There’s no such thing as complete evidence of our ancient human ancestors. They didn’t leave behind records for us to interpret, and as far as we can tell, they didn’t back up their files on Zip drives. Everything we know about our ancient human ancestors has been pieced together from traces of archaeological evidence, and despite how spotty the record is, scientists have achieved remarkable feats of historical recreation.
Their latest archaeological story-telling success comes from researchers at the University of Athens, who worked with Swedish sculptor and archaeologist Oscar D. Nilsson to reconstruct, using an ancient skull and complex scanning techniques, the face of a teenager who lived 9,000 years ago in modern-day Greece’s Thessaly region. It was unveiled on January 19 and is now on display at Greece’s Acropolis Museum.
To begin the reconstruction, researchers performed a CT scan on her skull, which was found in Theopetra Cave in 1993, an archaeological site that had been occupied for over 100,000 years. Using this information, they 3D-printed a copy of the teenager’s skull.

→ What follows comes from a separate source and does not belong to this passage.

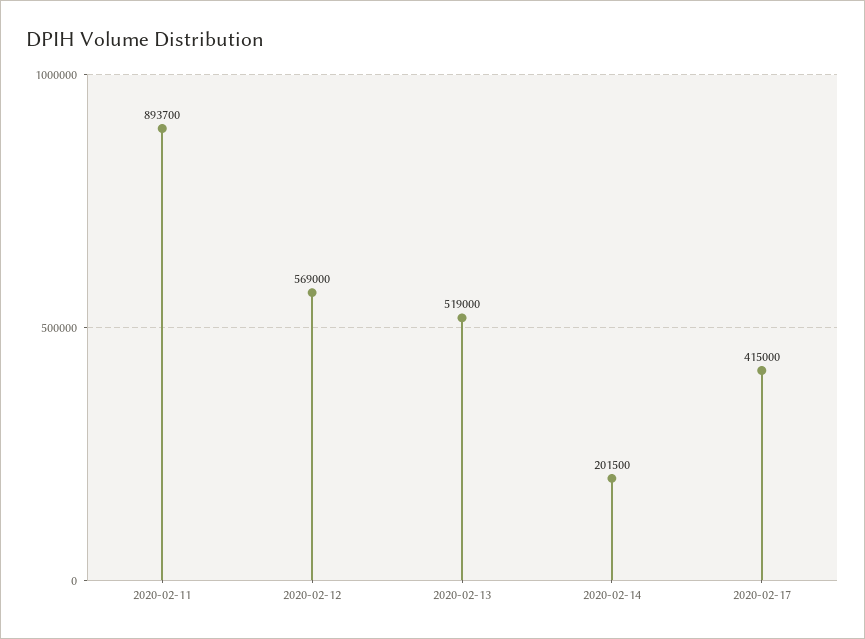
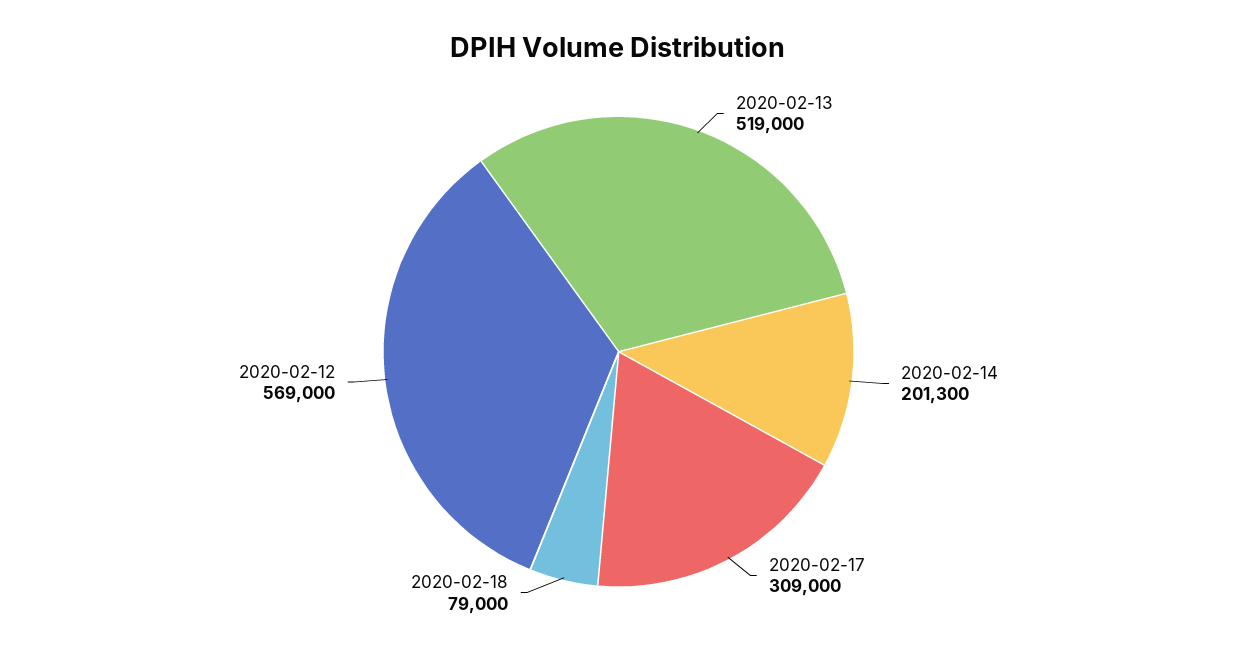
2020-02-11: 893700 -> none
2020-02-14: 201500 -> 201300
2020-02-17: 415000 -> 309000
2020-02-18: none -> 79000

On top of the 3D-printed skull, Nilsson placed pegs to indicate how thick the skin and muscle should be in particular places. Then, he installed glass eyes and built facial muscles using silicone. On top of it all, he finished off her head with artificial skin and hair. He used a combination of anthropological context and creative license to recreate her skin and hair, referring to what scientists know about people from that region.
When the owner of this skull was alive, people in this particular region of Greece were just beginning to shift from hunter-gatherer societies to agricultural ones. Thus, the researchers named her Avgi — Greek for Dawn — in reference to the dawn of civilization.
The researchers’ best estimate puts the girl’s age at somewhere between 15 and 19 years old. At the Avgi’s unveiling, orthodontist Manolis Papagrigorakis, who led the reconstruction, remarked that her teeth suggest she was 18, “give or take a year,” but that her bones looked more like they belonged to a 15-year-old, reports National Geographic.
In addition to Papagrigorakis, the research team included a neurologist, endocrinologist, orthopedist, radiologist and a pathologist. Together, they concluded that Avgi suffered from anemia, scurvy, and joint problems, according to Phys. They don’t know how she died, though.
Avgi’s features are notable in that she has a prominent brow and jaw, which some observers would refer to as masculine, though the researchers point out that her protruding jaw could have been the result of frequently chewing animal skins to soften them, a common practice among Mesolithic people. Nilsson says these are common features of humans from that time period.
“Having reconstructed a lot of Stone Age women and men, I think some facial features seem to have disappeared or ‘smoothed out’ with time. In general, we look less masculine, both men and women, today,” he told NatGeo.